À côté d’une nouvelle zone de vestiges romains, “Mi Casa”, un petit restaurant italien. Mince, nous aurions préféré découvrir la gastronomie bulgare mais là, je crois l’on n’a pas vraiment le choix. L’endroit est coquet, très agréable, va pour le risotto !
Au programme de l’après-midi, la mosquée ! Oui, oui, les filles ont mangé, nous pouvons les emmener partout. La mosquée de Sofia est placée en plein centre ville, en face de la synagogue, au croisement de deux boulevards que les Bulgares aiment appeler “le carrefour de la tolérance”. Sauf qu’aujourd’hui, pas de visite possible. Alors pas de mosquée. Il est 14h, profitons-en pour visiter le musée d’archéologie que nous avions prévu de faire demain. Lui aussi est exceptionnellement fermé, même demain. Nous sommes tous très déçus. Allez, il nous reste encore des trucs à explorer.
Le marché aux femmes
Le marché aux femmes, par exemple. À ces mots, Lison est outrée. Elle s’imagine un endroit où l’on vend des femmes. Non, le marché aux femmes de Sofia est un bazar tenu essentiellement par des femmes. Nous y trouvons quelques fruits et légumes à des prix imbattables. 1,50€ le kilo de fraises. 0,80 € le kilo de kiwi. Et contrairement au quartier du gouvernement, ici ça grouille tranquillement. Il n’y a pas un monde fou, mais de l’animation. La vie en ville. Le marché est un peu crade, quelques vieux qui toussent, quelques tas de cageots et fruits trop mûrs traînent. Capucine n’aime pas ça, elle n’aime pas les lieux sales et pauvres. “Pourrait-on trouver des boutiques chouettes, des trucs d’artistes, de créateurs,…” Une recherche Google, nous trouvons plusieurs adresses et nous nous faisons notre petit itinéraire. À nous la Sofia jeune et branchée. Pierre aime subitement beaucoup moins.
Shop-victims
Pour naviguer dans la ville, nous avons pris un passe-journée métro-tram illimité pour 2€ par personne. Nous nous faisons donc un plaisir de monter dans les tramway plus ou moins vieux, pour certains très vieux. En quelques minutes, nous pointons donc nos nez de nanas dans plusieurs boutiques de créateurs. La spécialité ici, la porcelaine moderne. Nous croisons plusieurs ateliers à même la rue. Capucine adore. Lison commence à traîner la patte. “J’en ai marre de marcher… – Veux-tu que l’on aille faire une pause aux jeux d’enfant ?” nous lui proposons. Elle en avait marre de marcher mais pour aller aux jeux d’enfants, elle court. Et puis nous profitons encore des quartiers jeunes et branchés autour du palais de la culture. Les restaurants sont ici, de part et d’autre d’une longue avenue piétonne qui avance droit vers le mont Vitosha enneigé. Un goûter sucré dans un salon de thé, quelques boutiques encore pour trouver quelques cadeaux pour les quelques anniversaires qui arrivent. Jusqu’à la nuit, nous explorons Sofia et ses différentes facettes. Retour à la maison en métro, simple et rapide. Nous sommes exténués.
Un événement se prépare
Une fois Lison couchée cachée derrière ses rideaux, Capucine et moi nous préparons notre surprise pour demain. Une carte, nos petits achats, un gros ballon en forme de 8, une guirlande “Happy Birthday” et un fromage. Demain, Lison aura 8 ans.

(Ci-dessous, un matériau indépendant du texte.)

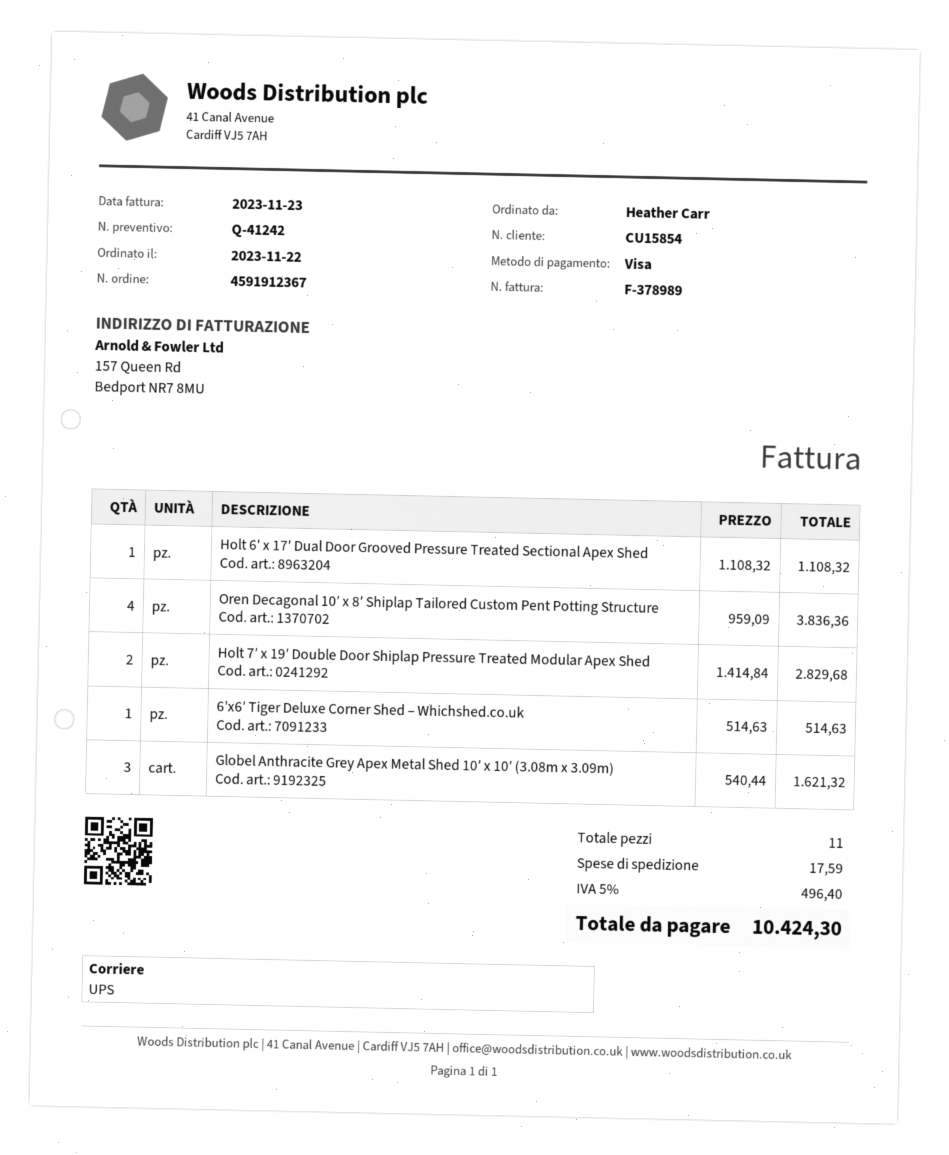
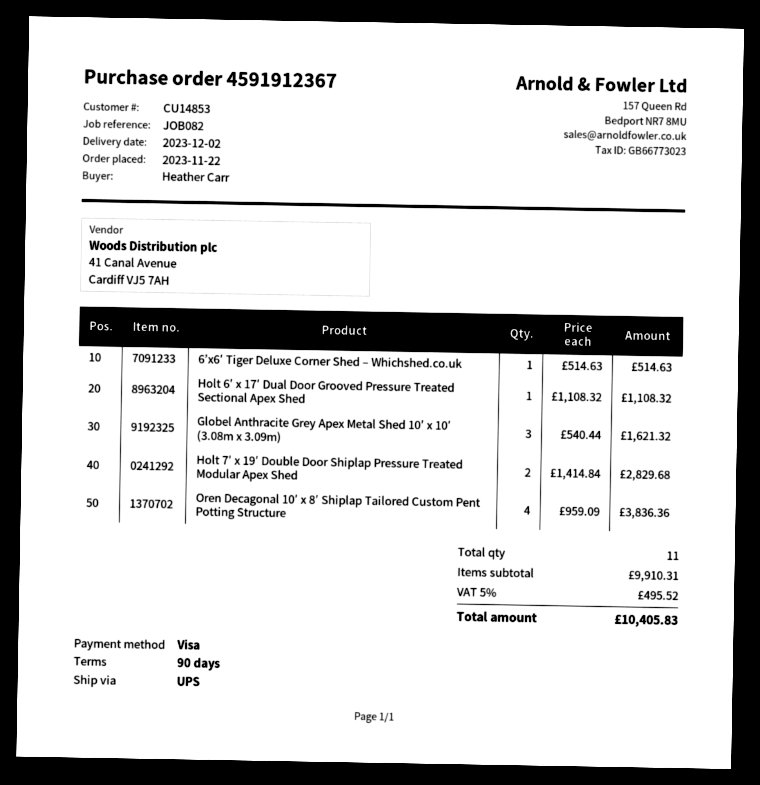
customer number: CU15854 -> CU14853
shipping: 17.59 -> none
tax: 5% = 496.40 -> 5% = 495.52
total: 10424.30 -> 10405.83

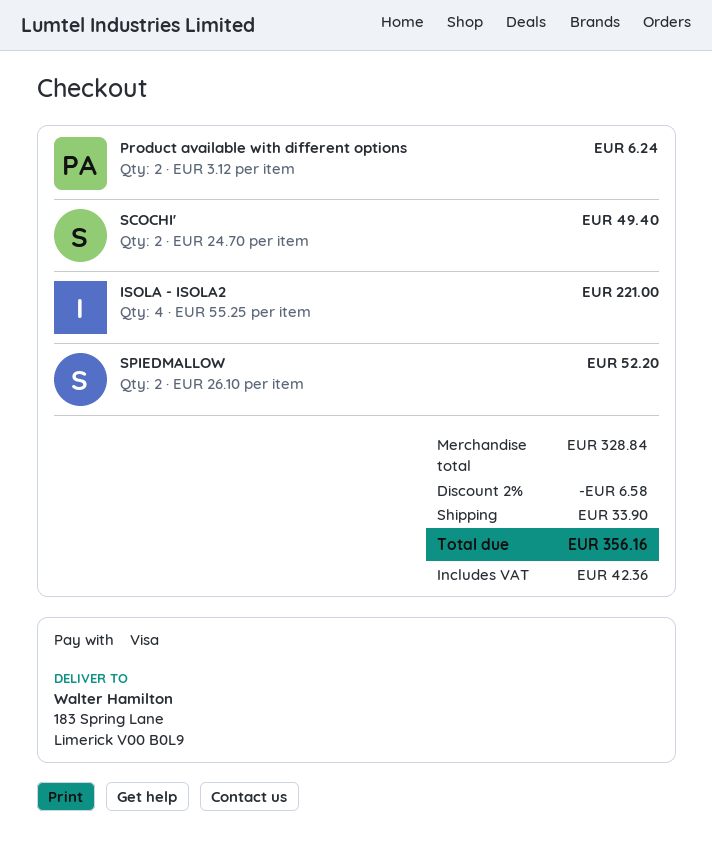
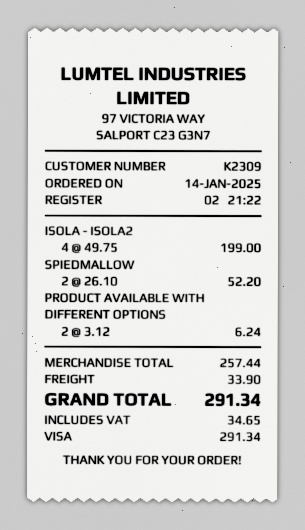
SCOCHI': 2 x 24.70 = 49.40 -> none
ISOLA - ISOLA2: 4 x 55.25 = 221.00 -> 4 x 49.75 = 199.00
subtotal: 328.84 -> 257.44
discount: 2% = 6.58 -> none
tax: 42.36 -> 34.65
total: 356.16 -> 291.34

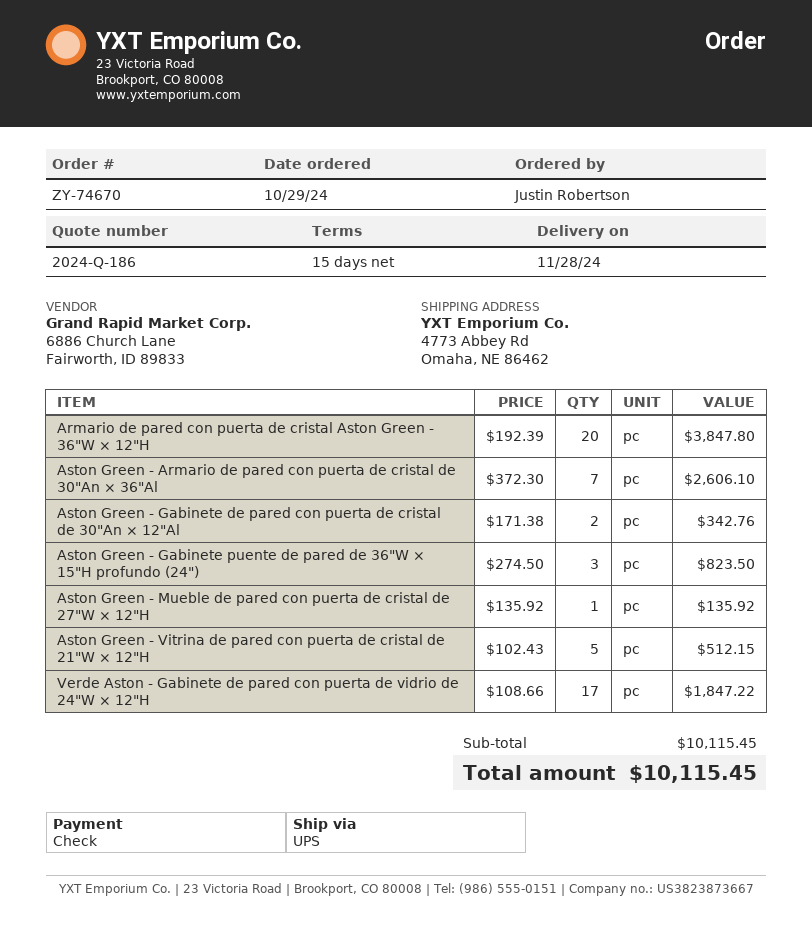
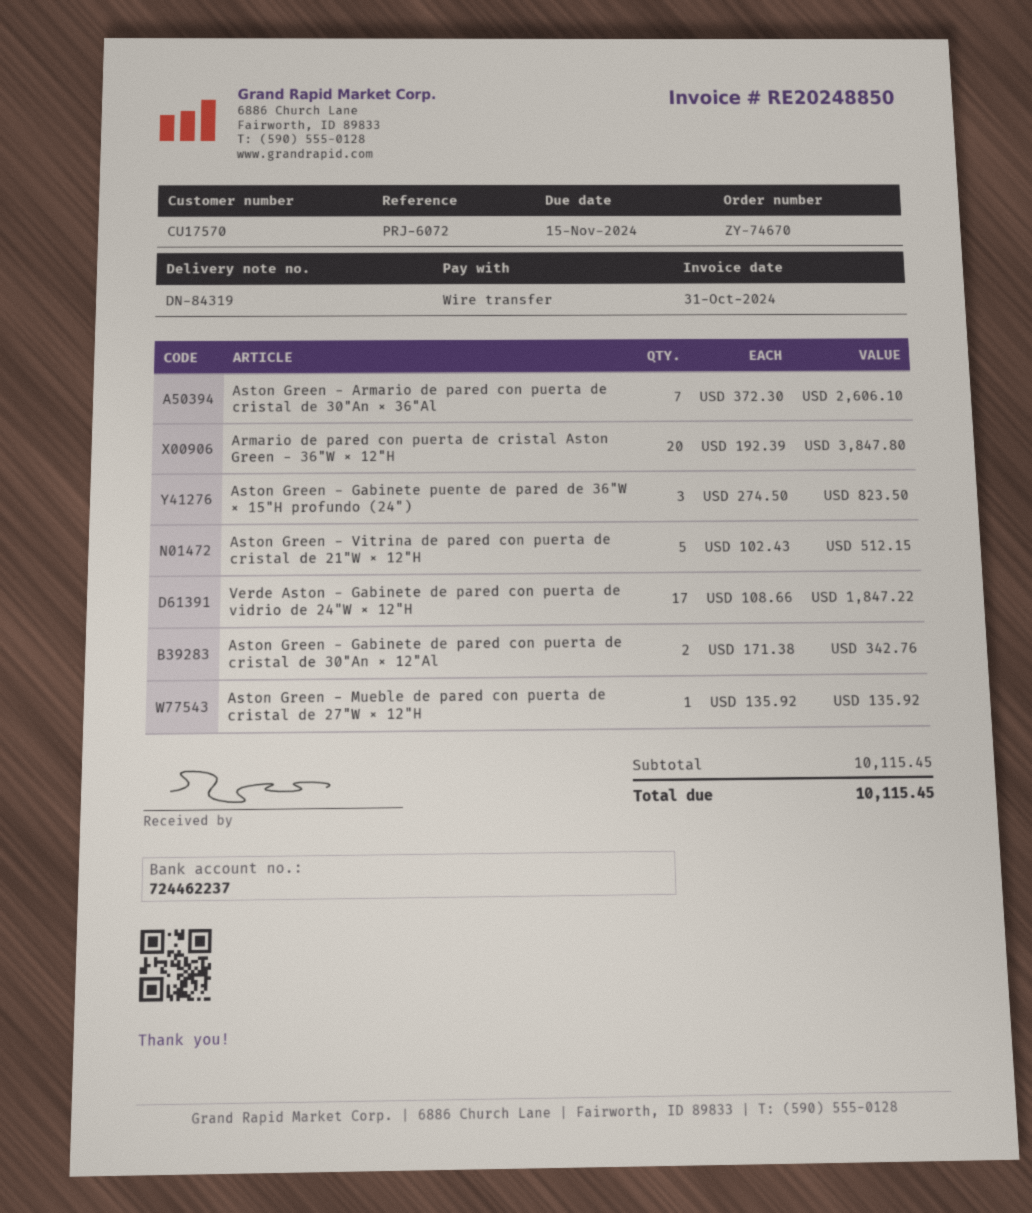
payment method: cheque -> bank transfer

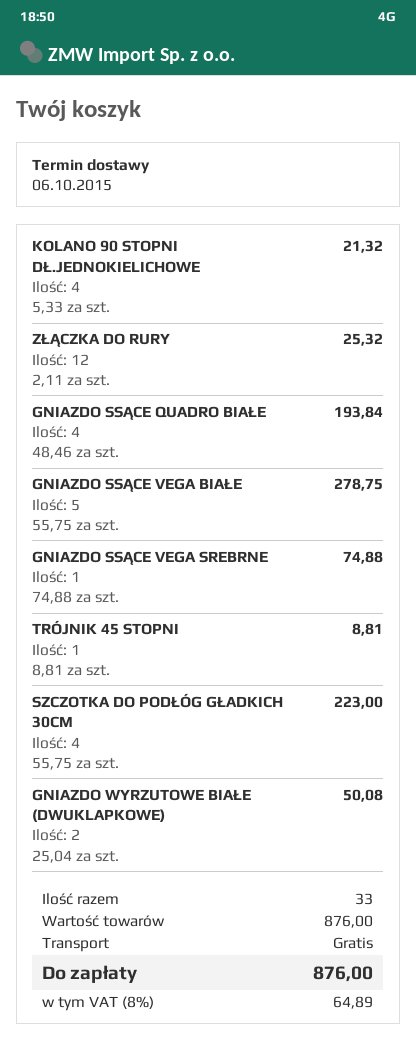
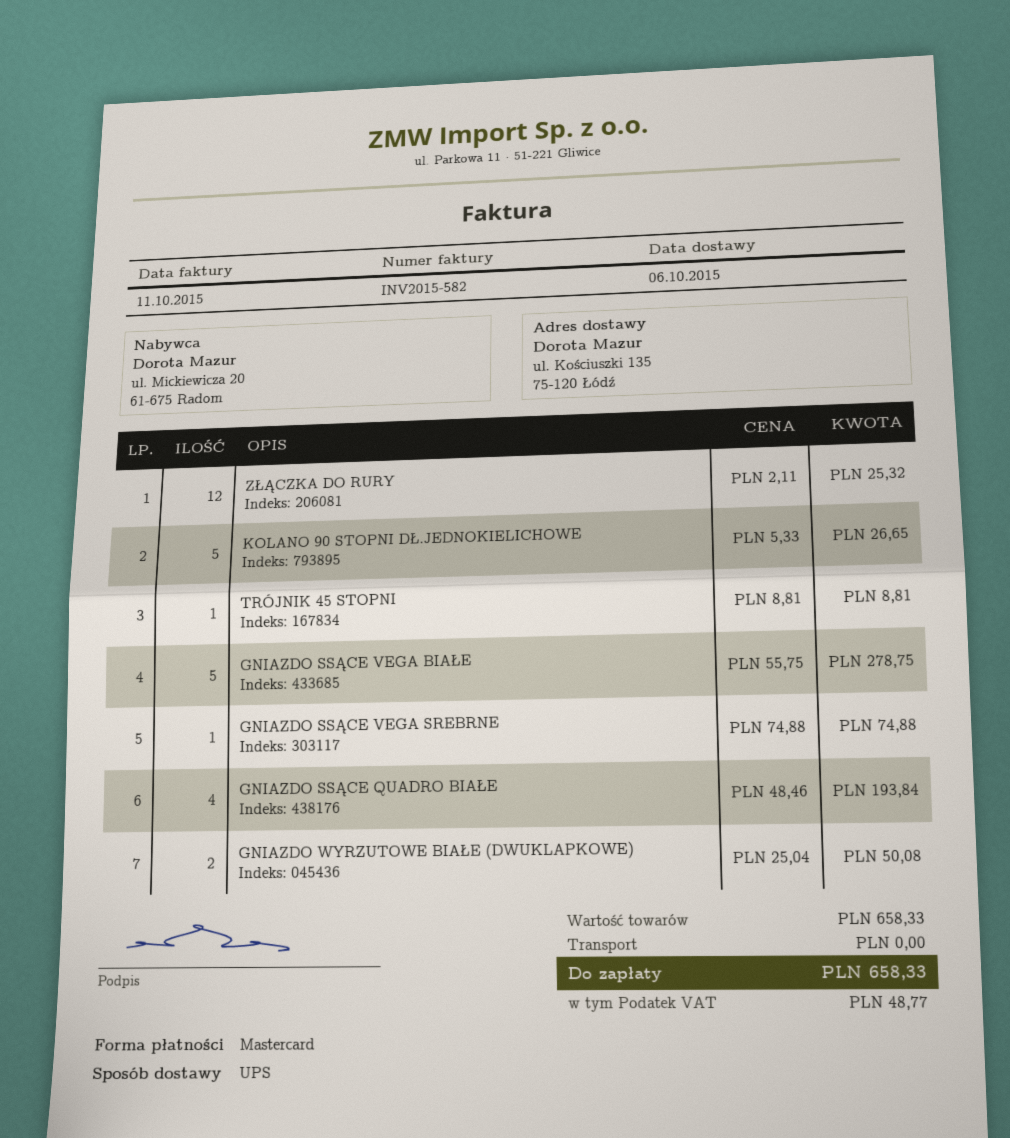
KOLANO 90 STOPNI DŁ.JEDNOKIELICHOWE: 4 x 5.33 = 21.32 -> 5 x 5.33 = 26.65
SZCZOTKA DO PODŁÓG GŁADKICH 30CM: 4 x 55.75 = 223.00 -> none
subtotal: 876.00 -> 658.33
tax: 64.89 -> 48.77
total: 876.00 -> 658.33

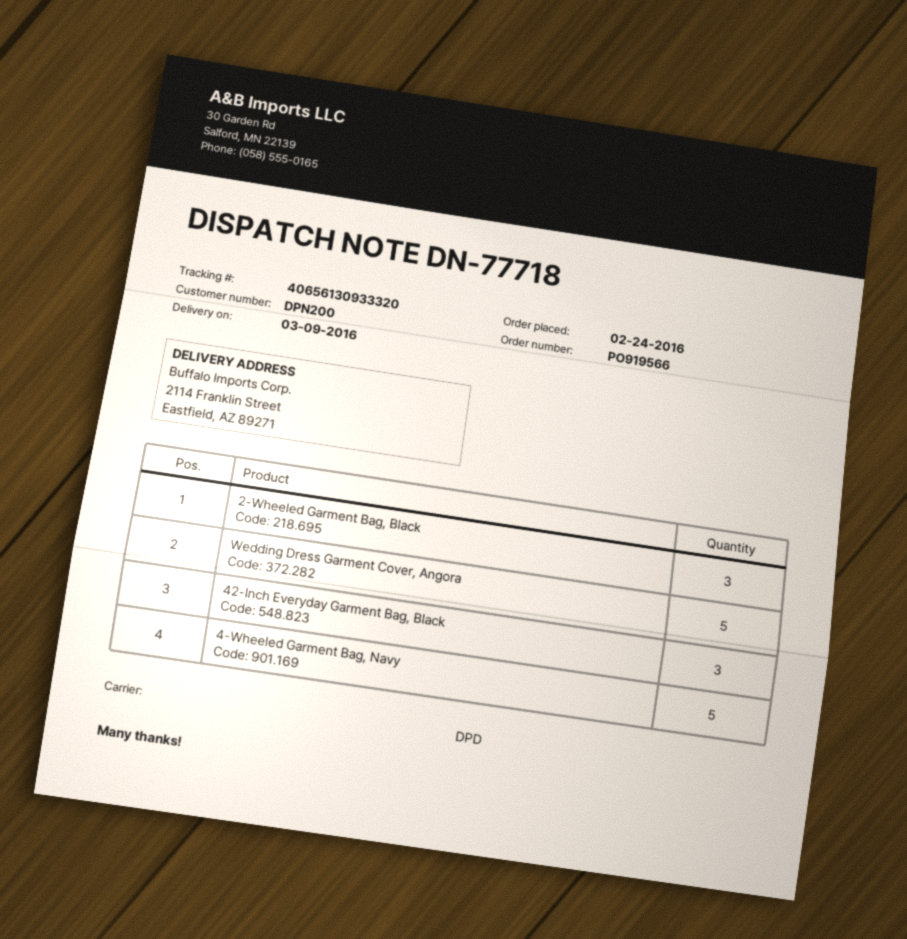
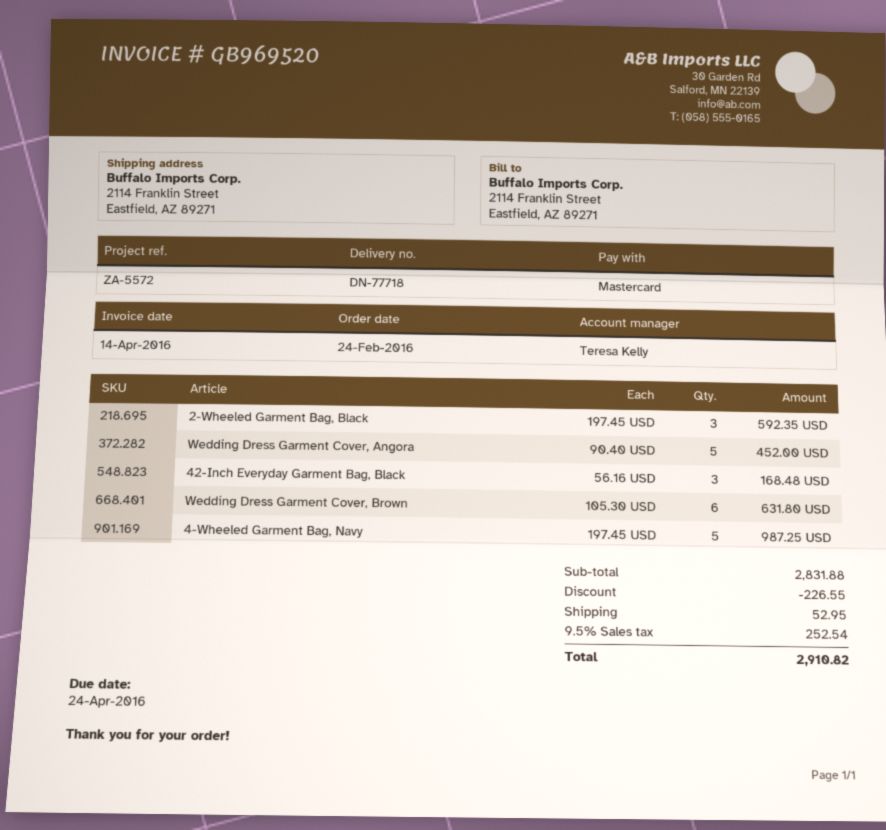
Wedding Dress Garment Cover, Brown: none -> 6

Épilogue. Dans les jours qui suivirent, nous apprendrons que le pays a pris toutes les dispositions pour l’épidémie de coronavirus. Cela explique la fermeture du musée et le relatif peu de monde dans les rues. Deux jours plus tard, les commerces non alimentaires seront fermés, et le passage de frontière soumis au test de température.